L’examen du code de la route reste difficile d’accès pour les personnes malentendantes, sourdes ou dyslexiques, mais aussi pour celles qui présentent des lacunes en français. Selon un rapport parlementaire de 2005, leur taux de réussite à l’examen du code de la route est de 27 % contre 58 % pour les candidats entendants ; ce taux de réussite largement inférieur prouve que ces candidats restent pénalisés par un mode d'apprentissage inadapté. Les aménagements restent insuffisants et ne répondent pas à la politique d’intégration et de pleine autonomie souhaitée pour les personnes en situation de handicap (loi 2005).
Cette étude permet de mener une réflexion sur des évolutions possibles des supports pédagogiques lors de l’examen du code de la route.
Les spécificités liées à la surdité
Il existe différentes surdités qui sont classées selon la localisation de l’atteinte auditive. Les surdités touchant l’oreille interne entraînent une perte auditive et un impact sur le développement du langage oral. Le handicap auditif peut entraîner des troubles visuo-attentionnels et exécutifs, jusqu’à parfois altérer la compréhension et l’apprentissage dans divers domaines.
La confrontation aux informations sonores est importante et permet de favoriser l’apprentissage du rythme par exemple ou de la durée. Au contraire, l’absence auditive entraîne une perturbation de certaines capacités cognitives. Ainsi la surdité amène le cerveau à trouver des mécanismes de compensation. Sous l’effet de la plasticité neuronale, les informations visuelles sont traitées autrement.
Les personnes malentendantes utilisent de préférence la langue des signes pour communiquer plutôt que l'oral car malgré les séances de rééducation elles éprouvent une gêne à utiliser leur voix qui peut être difficilement compréhensible par des personnes non habituées.
Des animations pour pallier les difficultés à traiter l’information chez les personnes malentendantes
L’apprentissage des règles du Code de la route fait appel à la séquentiation des informations c’est-à-dire à leur traitement. Pour anticiper ce qui peut se produire dans une intersection par exemple, il est nécessaire mentalement de représenter la situation avant de choisir une décision adaptée. Or, un défaut de la séquentiation entrave ce processus d’anticipation et donc une prise de décision.

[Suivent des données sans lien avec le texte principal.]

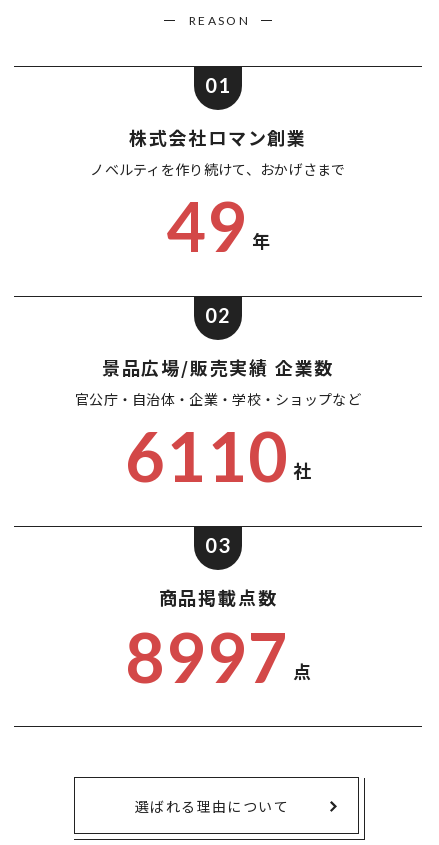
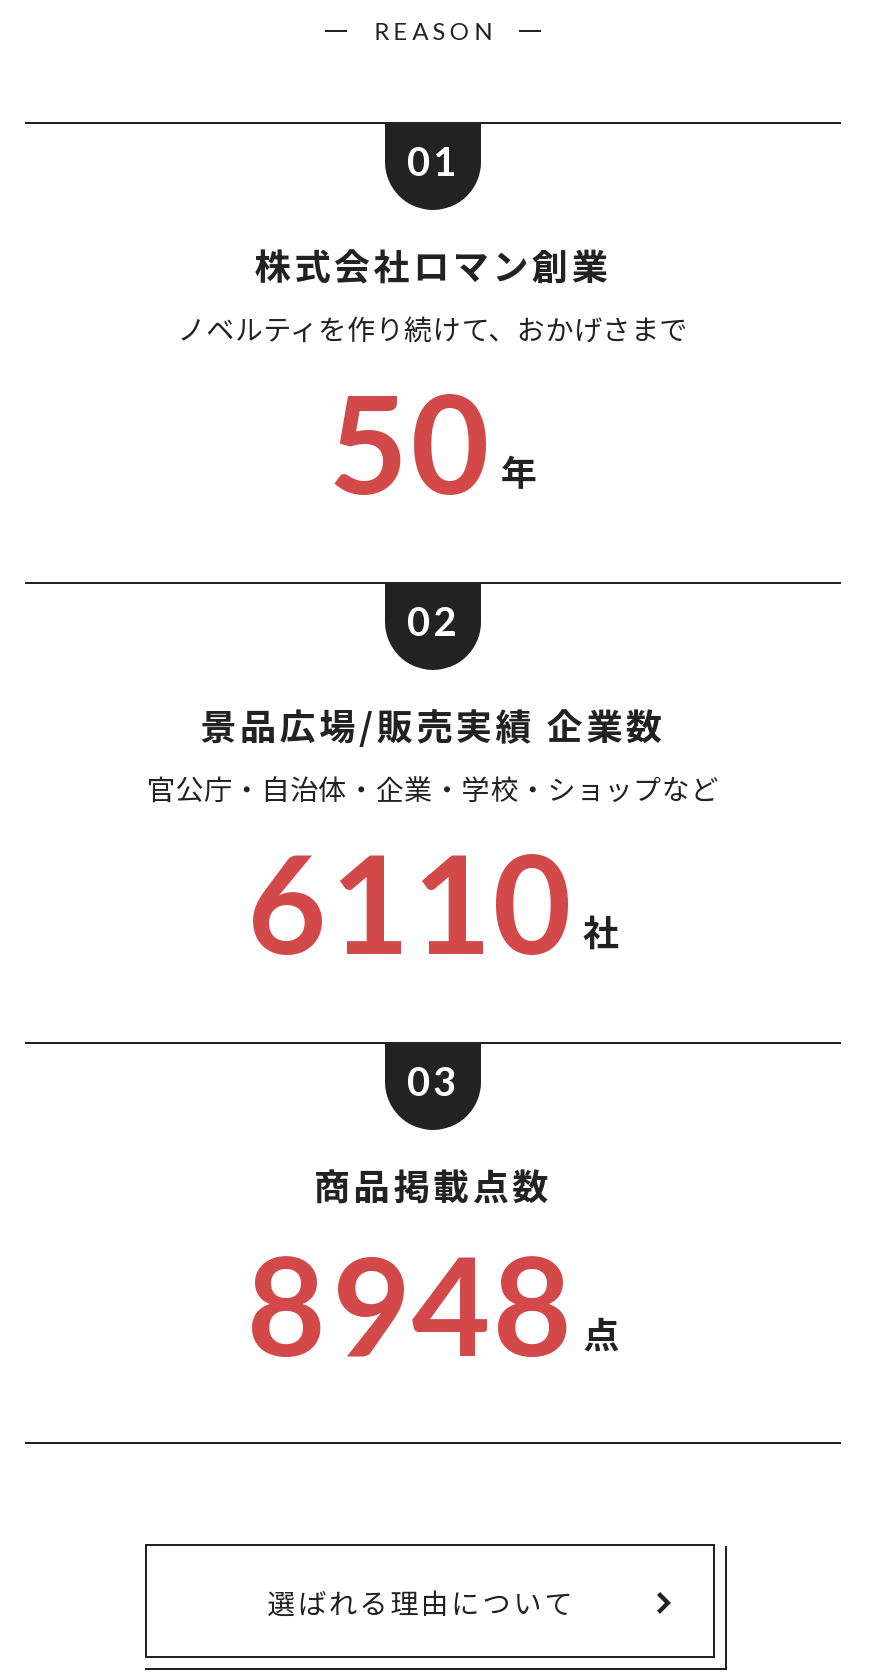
- 49 年
+ 50 年

- 8997 点
+ 8948 点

Tout laisse à penser que l’animation pourrait servir de support cognitif, dans le sens où elle externalise les représentations qui font défaut chez les candidats sourds. L’animation 3D permet de décrire visuellement des séries d’événements, et actuellement elle s’impose comme un support utile dans l’apprentissage. Elle doit permettre d’alléger la charge d’informations, et ainsi rendre l’apprentissage moins complexe.
Des études ont montré que les animations ont une supériorité sur les images statiques afin de mieux décrire des phénomènes ou des processus dynamiques (Bétrancourt & Tversky, 2000 ; Bétrancourt, 2005 ; Boucheix, & Schneider 2009 ; Boucheix, 2017 ; Hegarty et al. 2002 ; Lowe, 2005 ; Schnotz, 2005). L’utilisation d’animations transmet le temps, et segmente les informations importantes du reste, pour ainsi donner à voir les événements de manière séquentielle. Le côté dynamique des animations multimédias favoriserait la compréhension de la situation mais aussi des actions en cours. A noter qu’il faut veiller à ce que l’animation utilise des idées non abstraites pour l’observateur auquel cas les capacités de la mémoire de travail seront déformées.
Des travaux récents prouvent que l’ajout d’indices visuels accompagne davantage l’attention sur les éléments à regarder : notamment avec l’apparition de flèches sur les objets à traiter ou le clignotement des éléments. La possibilité de revenir en arrière est aussi un moyen intéressant pour améliorer la compréhension.
Des aménagements de l'examen déjà présents mais qui restent encore insuffisants pour appréhender les différentes situations sur la route
Depuis 2006 des aménagements ont été mis en place pour les candidats « dys », sourds et malentendants :
- un tiers temps supplémentaire ;
- des sessions d’examens réservées aux publics sourds et « dys » ;
- présence d’un interprète pendant l’examen.
L’ensemble des aménagements restent pourtant insuffisants puisque le taux d’échec est encore élevé. Il est nécessaire que les efforts portent sur les supports pédagogiques mais aussi sur l’enseignement. Depuis plusieurs années, l’Association Régionale pour l’Intégration des Sourds (ARIS) accompagne et forme des candidats sourds. En travaillant avec une auto-école spécialisée, elle propose la langue des signes en plus sur les supports d’apprentissage. Les résultats mettent en évidence une meilleure autonomie du candidat qui peut s’entraîner chez lui.
Cependant, ce matériel de doublage reste statique et demande au candidat d’effectuer des raisonnements de son côté. L’apport du dynamisme à travers l’animation permettrait de combler ces situations pour être mieux appréhendées par le candidat.